• [Prompt] Look below for the line holding "shipping: none -> 103.09" and the line holding "V8 Supercars –". Transcribe exactly those lines and all lines between them, nothing more.

[Input data]

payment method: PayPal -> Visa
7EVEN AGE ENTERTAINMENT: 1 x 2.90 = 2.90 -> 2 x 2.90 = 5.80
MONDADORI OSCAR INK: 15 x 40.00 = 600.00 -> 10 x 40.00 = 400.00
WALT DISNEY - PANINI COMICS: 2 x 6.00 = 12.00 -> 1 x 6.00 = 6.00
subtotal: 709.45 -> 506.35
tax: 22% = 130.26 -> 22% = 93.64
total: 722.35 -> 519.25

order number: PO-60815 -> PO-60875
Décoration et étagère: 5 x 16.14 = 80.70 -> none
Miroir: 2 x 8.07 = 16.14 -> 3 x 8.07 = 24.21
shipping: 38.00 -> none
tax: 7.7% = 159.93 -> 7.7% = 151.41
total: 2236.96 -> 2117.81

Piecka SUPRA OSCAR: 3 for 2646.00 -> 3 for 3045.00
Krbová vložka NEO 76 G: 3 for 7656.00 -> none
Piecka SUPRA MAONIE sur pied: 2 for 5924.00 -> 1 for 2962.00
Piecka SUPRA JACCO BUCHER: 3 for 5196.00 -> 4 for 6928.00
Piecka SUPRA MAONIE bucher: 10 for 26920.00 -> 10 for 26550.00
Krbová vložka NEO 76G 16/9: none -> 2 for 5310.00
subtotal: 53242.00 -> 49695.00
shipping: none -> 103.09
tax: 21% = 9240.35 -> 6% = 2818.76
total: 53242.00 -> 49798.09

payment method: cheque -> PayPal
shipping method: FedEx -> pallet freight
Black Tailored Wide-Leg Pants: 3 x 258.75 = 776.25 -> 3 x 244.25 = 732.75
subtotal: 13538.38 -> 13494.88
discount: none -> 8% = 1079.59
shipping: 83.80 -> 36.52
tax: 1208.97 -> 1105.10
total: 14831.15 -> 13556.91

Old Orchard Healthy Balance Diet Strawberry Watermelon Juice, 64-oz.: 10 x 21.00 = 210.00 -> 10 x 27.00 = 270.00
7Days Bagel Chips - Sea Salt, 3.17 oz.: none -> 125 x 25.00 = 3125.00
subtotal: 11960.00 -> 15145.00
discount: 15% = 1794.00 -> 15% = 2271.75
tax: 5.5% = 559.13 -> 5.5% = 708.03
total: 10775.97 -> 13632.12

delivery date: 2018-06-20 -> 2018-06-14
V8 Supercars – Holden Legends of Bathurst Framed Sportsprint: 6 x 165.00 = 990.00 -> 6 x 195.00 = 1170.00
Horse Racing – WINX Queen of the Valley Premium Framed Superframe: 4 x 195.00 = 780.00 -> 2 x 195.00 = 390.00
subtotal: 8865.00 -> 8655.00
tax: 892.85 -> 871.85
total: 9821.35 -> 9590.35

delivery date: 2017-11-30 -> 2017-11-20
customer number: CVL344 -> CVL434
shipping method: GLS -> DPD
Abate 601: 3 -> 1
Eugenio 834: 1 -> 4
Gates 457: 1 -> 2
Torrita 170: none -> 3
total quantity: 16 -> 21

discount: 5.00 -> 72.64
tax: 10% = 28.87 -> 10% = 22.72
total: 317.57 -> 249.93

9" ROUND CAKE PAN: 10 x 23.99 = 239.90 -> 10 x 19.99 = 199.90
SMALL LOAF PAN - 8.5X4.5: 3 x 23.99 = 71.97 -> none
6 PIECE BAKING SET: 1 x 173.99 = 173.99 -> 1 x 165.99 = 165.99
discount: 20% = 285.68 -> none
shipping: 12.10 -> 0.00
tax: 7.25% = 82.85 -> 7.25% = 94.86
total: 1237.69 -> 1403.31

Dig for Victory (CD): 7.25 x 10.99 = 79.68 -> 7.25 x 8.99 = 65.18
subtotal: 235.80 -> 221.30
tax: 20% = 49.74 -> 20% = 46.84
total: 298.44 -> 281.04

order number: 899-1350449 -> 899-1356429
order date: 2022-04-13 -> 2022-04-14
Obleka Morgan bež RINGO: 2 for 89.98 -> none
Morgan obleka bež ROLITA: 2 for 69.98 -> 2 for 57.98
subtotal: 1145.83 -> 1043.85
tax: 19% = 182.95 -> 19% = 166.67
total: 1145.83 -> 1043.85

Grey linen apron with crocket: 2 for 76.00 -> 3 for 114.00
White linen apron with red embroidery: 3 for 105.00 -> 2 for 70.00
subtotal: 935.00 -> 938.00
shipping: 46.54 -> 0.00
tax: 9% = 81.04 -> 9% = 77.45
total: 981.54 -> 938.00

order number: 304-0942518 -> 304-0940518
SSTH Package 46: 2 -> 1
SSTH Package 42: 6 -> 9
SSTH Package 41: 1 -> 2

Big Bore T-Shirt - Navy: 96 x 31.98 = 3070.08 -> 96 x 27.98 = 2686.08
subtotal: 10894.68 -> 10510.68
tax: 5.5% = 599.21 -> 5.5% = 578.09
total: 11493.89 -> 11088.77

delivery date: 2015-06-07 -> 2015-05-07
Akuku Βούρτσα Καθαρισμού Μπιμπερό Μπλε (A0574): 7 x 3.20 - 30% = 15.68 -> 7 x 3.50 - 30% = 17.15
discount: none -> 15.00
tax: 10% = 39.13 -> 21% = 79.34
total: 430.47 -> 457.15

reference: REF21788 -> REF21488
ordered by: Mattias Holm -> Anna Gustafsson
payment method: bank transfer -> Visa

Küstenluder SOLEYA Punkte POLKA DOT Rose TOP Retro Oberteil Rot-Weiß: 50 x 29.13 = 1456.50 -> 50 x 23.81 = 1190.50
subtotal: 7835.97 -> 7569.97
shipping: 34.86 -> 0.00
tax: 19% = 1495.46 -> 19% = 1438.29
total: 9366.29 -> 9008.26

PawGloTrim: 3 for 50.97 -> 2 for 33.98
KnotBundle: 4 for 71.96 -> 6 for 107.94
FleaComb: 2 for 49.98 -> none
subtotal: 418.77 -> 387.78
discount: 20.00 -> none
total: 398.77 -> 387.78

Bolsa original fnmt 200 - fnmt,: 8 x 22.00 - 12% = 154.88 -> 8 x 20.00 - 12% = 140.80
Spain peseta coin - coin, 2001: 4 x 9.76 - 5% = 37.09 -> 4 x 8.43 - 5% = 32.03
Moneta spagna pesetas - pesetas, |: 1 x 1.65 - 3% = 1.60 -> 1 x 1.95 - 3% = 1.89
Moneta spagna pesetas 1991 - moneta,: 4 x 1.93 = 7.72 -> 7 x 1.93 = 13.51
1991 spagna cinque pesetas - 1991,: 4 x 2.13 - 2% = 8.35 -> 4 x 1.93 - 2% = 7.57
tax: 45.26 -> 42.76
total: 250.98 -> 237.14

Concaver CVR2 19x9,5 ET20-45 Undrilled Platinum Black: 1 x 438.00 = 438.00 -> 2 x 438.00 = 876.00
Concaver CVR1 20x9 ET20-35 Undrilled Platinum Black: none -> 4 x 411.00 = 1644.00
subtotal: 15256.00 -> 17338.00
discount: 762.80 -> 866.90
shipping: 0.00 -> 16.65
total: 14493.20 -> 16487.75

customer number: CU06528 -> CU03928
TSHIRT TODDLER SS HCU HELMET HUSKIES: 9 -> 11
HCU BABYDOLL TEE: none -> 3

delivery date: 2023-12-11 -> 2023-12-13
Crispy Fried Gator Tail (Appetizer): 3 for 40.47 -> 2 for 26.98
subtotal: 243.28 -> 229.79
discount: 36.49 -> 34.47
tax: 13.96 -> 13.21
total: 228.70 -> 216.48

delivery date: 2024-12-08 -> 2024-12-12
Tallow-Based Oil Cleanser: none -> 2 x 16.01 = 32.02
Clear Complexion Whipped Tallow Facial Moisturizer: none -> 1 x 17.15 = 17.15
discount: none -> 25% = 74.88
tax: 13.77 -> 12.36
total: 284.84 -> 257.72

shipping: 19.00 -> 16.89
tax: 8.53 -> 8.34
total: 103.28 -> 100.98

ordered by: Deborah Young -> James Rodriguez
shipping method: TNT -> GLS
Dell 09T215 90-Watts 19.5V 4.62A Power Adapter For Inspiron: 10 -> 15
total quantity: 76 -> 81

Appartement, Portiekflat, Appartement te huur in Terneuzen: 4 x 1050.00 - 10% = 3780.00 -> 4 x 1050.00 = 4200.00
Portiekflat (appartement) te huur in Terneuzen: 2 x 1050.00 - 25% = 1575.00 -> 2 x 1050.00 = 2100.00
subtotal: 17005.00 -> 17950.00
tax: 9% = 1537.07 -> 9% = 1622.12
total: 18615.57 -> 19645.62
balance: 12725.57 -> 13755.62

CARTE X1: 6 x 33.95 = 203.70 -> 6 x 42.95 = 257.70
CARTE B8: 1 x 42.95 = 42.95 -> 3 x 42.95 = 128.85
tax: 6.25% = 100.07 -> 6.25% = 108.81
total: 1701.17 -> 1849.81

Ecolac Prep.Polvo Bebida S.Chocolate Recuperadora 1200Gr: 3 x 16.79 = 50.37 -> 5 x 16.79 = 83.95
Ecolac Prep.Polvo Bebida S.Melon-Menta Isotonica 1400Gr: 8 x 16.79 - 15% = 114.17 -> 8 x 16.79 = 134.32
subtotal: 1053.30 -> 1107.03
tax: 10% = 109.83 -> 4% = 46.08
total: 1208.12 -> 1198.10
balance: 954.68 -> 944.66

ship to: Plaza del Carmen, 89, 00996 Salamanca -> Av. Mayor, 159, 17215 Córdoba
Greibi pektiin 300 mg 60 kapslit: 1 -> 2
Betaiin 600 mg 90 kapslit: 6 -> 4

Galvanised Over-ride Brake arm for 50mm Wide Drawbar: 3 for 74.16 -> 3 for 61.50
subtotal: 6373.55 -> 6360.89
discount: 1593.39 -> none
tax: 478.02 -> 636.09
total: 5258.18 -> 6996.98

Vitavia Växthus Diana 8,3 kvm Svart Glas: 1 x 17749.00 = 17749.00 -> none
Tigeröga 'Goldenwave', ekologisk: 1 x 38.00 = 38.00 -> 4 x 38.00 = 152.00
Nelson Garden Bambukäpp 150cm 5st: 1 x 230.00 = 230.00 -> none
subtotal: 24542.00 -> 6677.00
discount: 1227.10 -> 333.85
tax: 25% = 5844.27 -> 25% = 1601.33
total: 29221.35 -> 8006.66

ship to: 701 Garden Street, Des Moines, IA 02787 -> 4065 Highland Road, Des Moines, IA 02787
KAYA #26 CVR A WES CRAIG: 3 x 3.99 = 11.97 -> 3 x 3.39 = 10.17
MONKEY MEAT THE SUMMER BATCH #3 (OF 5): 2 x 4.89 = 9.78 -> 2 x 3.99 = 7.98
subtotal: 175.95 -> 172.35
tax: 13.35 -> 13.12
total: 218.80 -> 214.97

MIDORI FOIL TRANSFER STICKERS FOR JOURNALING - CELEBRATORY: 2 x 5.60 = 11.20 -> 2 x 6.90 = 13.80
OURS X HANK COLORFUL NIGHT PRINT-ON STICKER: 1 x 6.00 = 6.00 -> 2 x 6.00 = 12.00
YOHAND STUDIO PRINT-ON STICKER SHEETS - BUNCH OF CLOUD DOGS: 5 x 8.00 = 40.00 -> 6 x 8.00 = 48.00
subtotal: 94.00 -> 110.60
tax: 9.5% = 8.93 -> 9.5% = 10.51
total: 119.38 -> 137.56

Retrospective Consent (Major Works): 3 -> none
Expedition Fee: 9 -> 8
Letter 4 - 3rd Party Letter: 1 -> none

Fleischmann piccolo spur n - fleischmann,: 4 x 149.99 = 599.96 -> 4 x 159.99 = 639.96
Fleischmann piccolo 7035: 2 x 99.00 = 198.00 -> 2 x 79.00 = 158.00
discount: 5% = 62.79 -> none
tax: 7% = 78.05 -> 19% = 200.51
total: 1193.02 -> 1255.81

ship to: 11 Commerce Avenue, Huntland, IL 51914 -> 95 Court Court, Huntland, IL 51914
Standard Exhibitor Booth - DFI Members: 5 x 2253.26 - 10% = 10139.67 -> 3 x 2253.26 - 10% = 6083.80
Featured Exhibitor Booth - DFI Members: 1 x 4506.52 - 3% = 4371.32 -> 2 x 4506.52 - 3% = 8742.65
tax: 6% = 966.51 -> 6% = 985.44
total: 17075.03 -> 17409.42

[/Input data]

• [Answer section]
shipping: none -> 103.09
tax: 21% = 9240.35 -> 6% = 2818.76
total: 53242.00 -> 49798.09

payment method: cheque -> PayPal
shipping method: FedEx -> pallet freight
Black Tailored Wide-Leg Pants: 3 x 258.75 = 776.25 -> 3 x 244.25 = 732.75
subtotal: 13538.38 -> 13494.88
discount: none -> 8% = 1079.59
shipping: 83.80 -> 36.52
tax: 1208.97 -> 1105.10
total: 14831.15 -> 13556.91

Old Orchard Healthy Balance Diet Strawberry Watermelon Juice, 64-oz.: 10 x 21.00 = 210.00 -> 10 x 27.00 = 270.00
7Days Bagel Chips - Sea Salt, 3.17 oz.: none -> 125 x 25.00 = 3125.00
subtotal: 11960.00 -> 15145.00
discount: 15% = 1794.00 -> 15% = 2271.75
tax: 5.5% = 559.13 -> 5.5% = 708.03
total: 10775.97 -> 13632.12

delivery date: 2018-06-20 -> 2018-06-14
V8 Supercars – Holden Legends of Bathurst Framed Sportsprint: 6 x 165.00 = 990.00 -> 6 x 195.00 = 1170.00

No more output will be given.